- Requirement:
Filter the entries for the word "которые". Copy each line in which it occurs.

- Data:
· · · · ·

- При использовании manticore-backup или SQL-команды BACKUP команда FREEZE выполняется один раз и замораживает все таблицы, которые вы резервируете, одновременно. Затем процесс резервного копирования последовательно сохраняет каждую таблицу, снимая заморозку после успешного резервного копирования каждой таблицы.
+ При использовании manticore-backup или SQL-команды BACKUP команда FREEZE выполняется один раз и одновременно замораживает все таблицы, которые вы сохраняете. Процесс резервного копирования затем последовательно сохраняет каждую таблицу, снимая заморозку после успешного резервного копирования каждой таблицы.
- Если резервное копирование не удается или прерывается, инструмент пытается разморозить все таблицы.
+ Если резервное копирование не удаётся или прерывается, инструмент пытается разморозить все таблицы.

· · · · ·

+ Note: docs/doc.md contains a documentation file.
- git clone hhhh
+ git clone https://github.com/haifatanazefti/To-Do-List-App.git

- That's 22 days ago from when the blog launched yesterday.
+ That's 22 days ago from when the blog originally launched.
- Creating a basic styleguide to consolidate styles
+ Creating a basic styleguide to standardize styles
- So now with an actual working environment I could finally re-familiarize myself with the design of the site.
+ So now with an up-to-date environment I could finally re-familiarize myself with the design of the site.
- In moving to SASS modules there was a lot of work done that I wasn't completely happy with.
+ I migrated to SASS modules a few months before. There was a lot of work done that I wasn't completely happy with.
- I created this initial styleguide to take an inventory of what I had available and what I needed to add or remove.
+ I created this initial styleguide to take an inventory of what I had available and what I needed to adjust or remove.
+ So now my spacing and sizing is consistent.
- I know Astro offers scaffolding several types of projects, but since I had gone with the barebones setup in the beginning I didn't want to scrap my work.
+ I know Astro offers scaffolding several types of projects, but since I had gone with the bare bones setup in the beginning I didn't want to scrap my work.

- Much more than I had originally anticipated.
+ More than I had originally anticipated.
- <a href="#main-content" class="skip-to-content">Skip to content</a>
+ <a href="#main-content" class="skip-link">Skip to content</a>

· · · · ·

- Exercise response:
- При использовании manticore-backup или SQL-команды BACKUP команда FREEZE выполняется один раз и замораживает все таблицы, которые вы резервируете, одновременно. Затем процесс резервного копирования последовательно сохраняет каждую таблицу, снимая заморозку после успешного резервного копирования каждой таблицы.
+ При использовании manticore-backup или SQL-команды BACKUP команда FREEZE выполняется один раз и одновременно замораживает все таблицы, которые вы сохраняете. Процесс резервного копирования затем последовательно сохраняет каждую таблицу, снимая заморозку после успешного резервного копирования каждой таблицы.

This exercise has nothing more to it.